[What you have to do]: Repeat all the lines below exactly, but omit the pictures.

[Structured diff data]:
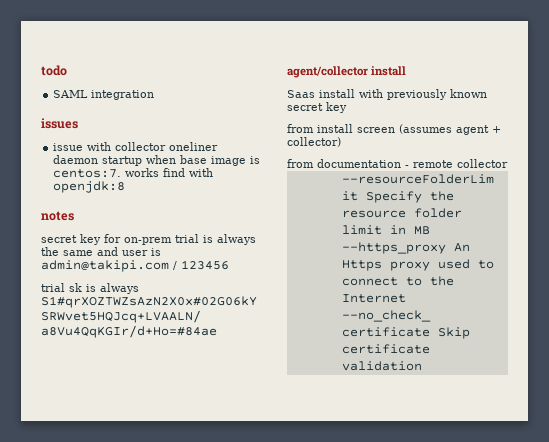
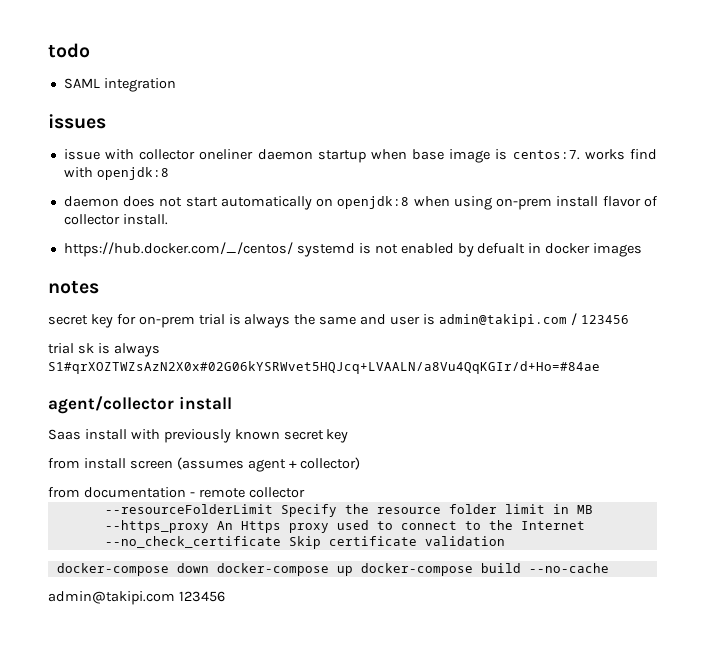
(126, 187) none -> [63,196,658,210] [63,214,168,225] [63,242,643,257] // daemon does not start automatically on openjdk:8 when using on-prem install flavor of collector install. // https://hub.docker.com/_/centos/ systemd is not enabled by defualt in docker images
(422, 366) none -> [56,563,609,576] [48,591,225,605] // docker-compose down docker-compose up docker-compose build --no-cache // admin@takipi.com 123456

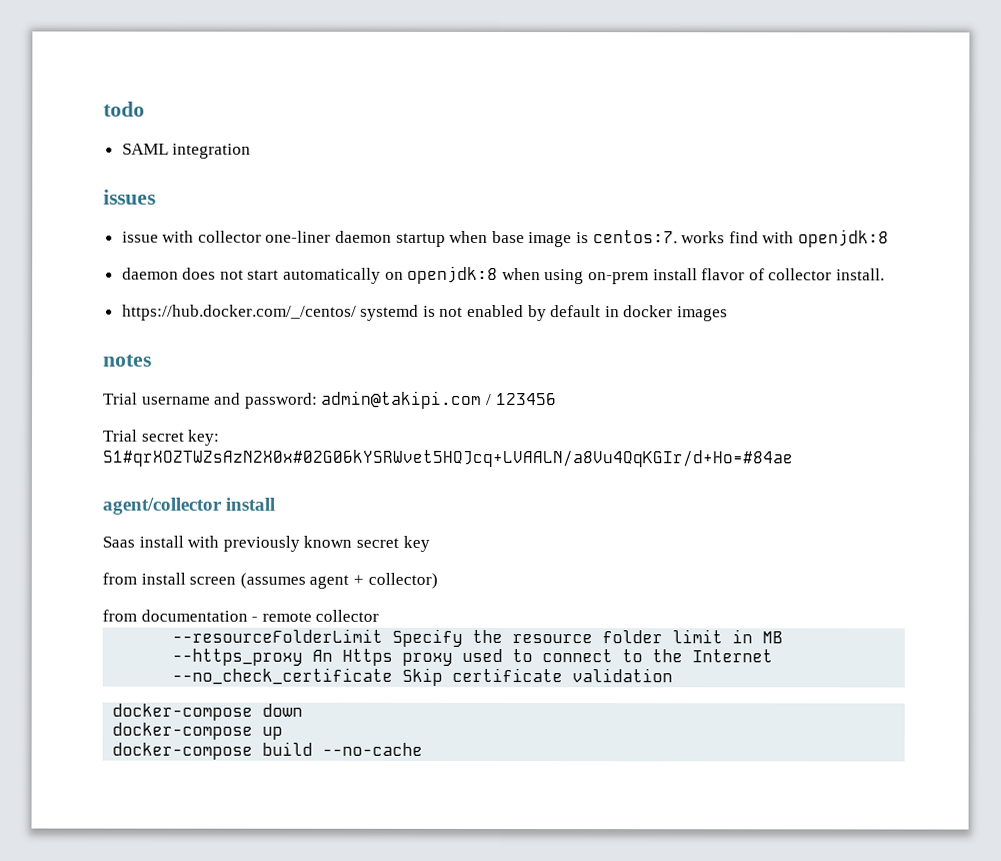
[199,149,254,160] oneliner -> [265,230,332,243] one-liner
[477,243,526,254] defualt -> [550,305,602,318] default
[48,314,436,328] secret key for on-prem trial is always the same and user is -> [103,392,318,409] Trial username and password:
[48,343,160,357] trial sk is always -> [102,429,221,446] Trial secret key:
(209, 568) none -> (304, 710) //
(353, 571) none -> (284, 733) //
[48,591,225,605] // admin@takipi.com 123456 -> (424, 749) none

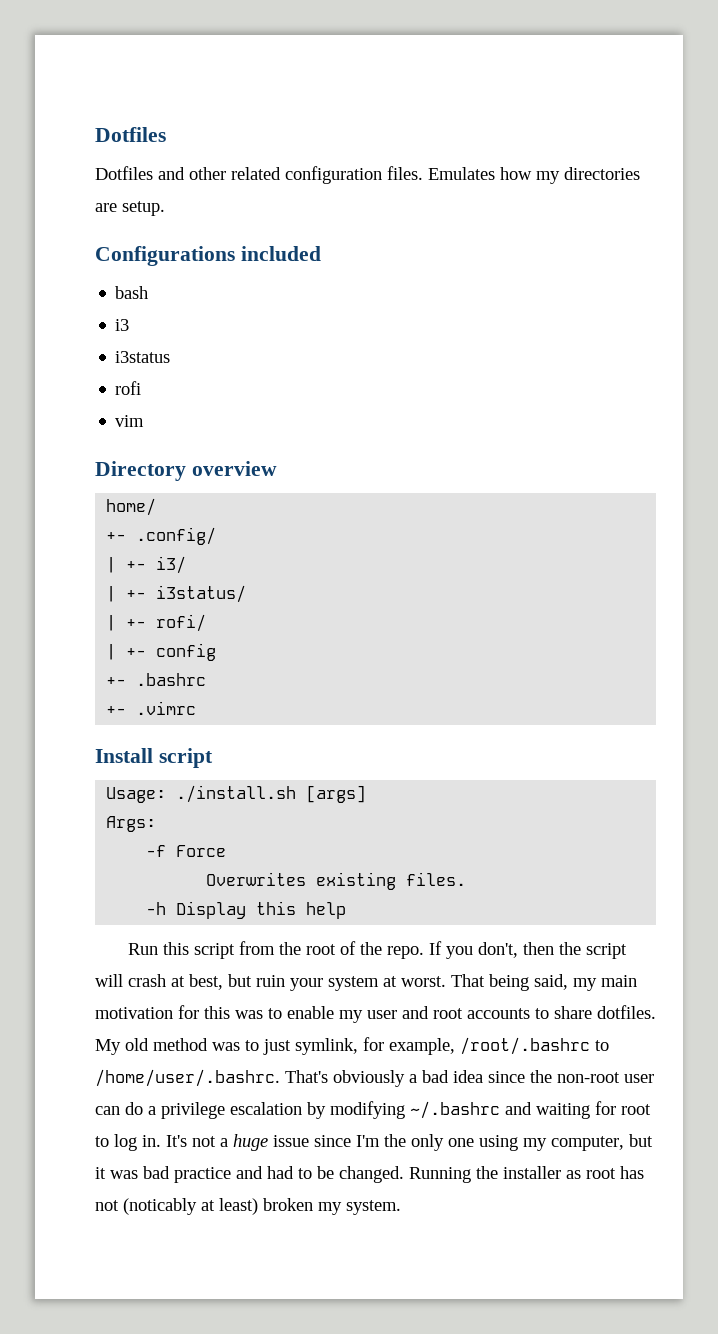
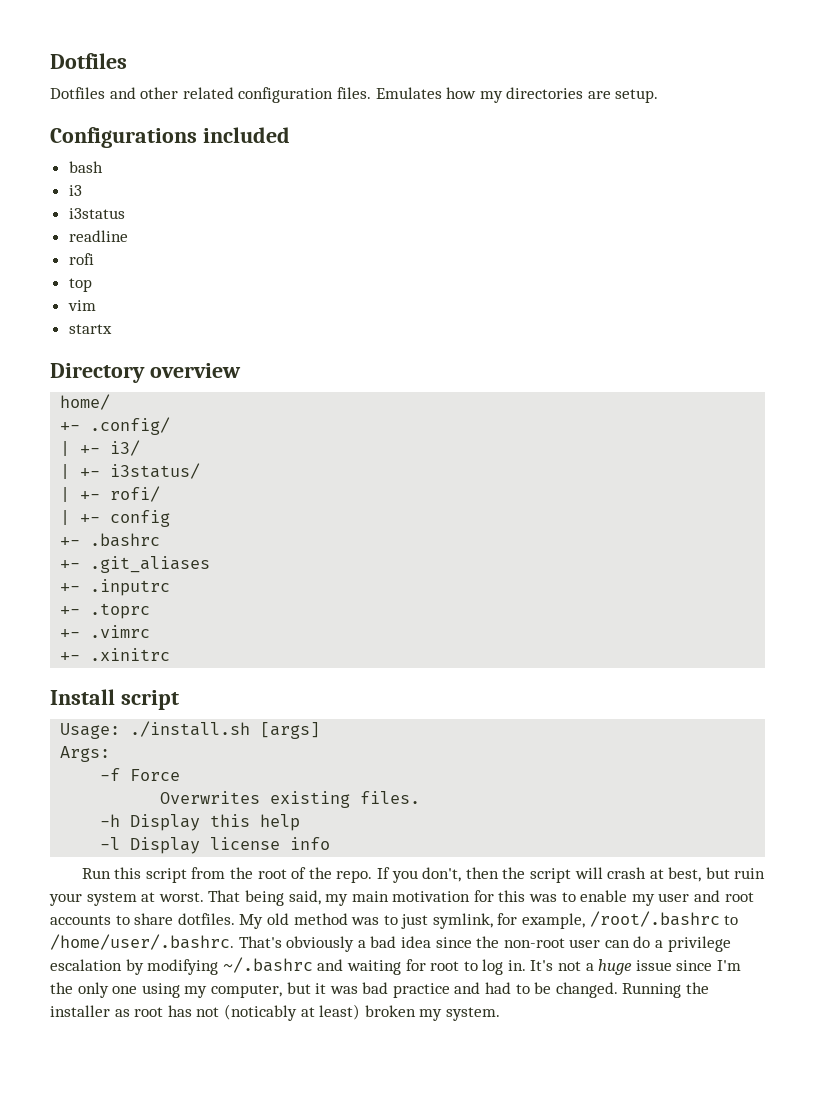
(171, 357) none -> [68,230,128,242] // readline
(142, 388) none -> [68,278,92,292] // top
(145, 421) none -> [68,324,112,334] // startx
(207, 679) none -> [60,556,211,573] [60,579,171,596] [60,603,151,619] // +- .git_aliases // +- .inputrc // +- .toprc
(197, 708) none -> [60,648,171,661] // +- .xinitrc
(347, 910) none -> [100,837,331,854] // -l Display license info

[Exercise answer]:
(126, 187) none -> [63,196,658,210] [63,214,168,225] [63,242,643,257] // daemon does not start automatically on openjdk:8 when using on-prem install flavor of collector install. // https://hub.docker.com/_/centos/ systemd is not enabled by defualt in docker images
(422, 366) none -> [56,563,609,576] [48,591,225,605] // docker-compose down docker-compose up docker-compose build --no-cache // admin@takipi.com 123456

[199,149,254,160] oneliner -> [265,230,332,243] one-liner
[477,243,526,254] defualt -> [550,305,602,318] default
[48,314,436,328] secret key for on-prem trial is always the same and user is -> [103,392,318,409] Trial username and password:
[48,343,160,357] trial sk is always -> [102,429,221,446] Trial secret key:
(209, 568) none -> (304, 710) //
(353, 571) none -> (284, 733) //
[48,591,225,605] // admin@takipi.com 123456 -> (424, 749) none

(171, 357) none -> [68,230,128,242] // readline
(142, 388) none -> [68,278,92,292] // top
(145, 421) none -> [68,324,112,334] // startx
(207, 679) none -> [60,556,211,573] [60,579,171,596] [60,603,151,619] // +- .git_aliases // +- .inputrc // +- .toprc
(197, 708) none -> [60,648,171,661] // +- .xinitrc
(347, 910) none -> [100,837,331,854] // -l Display license info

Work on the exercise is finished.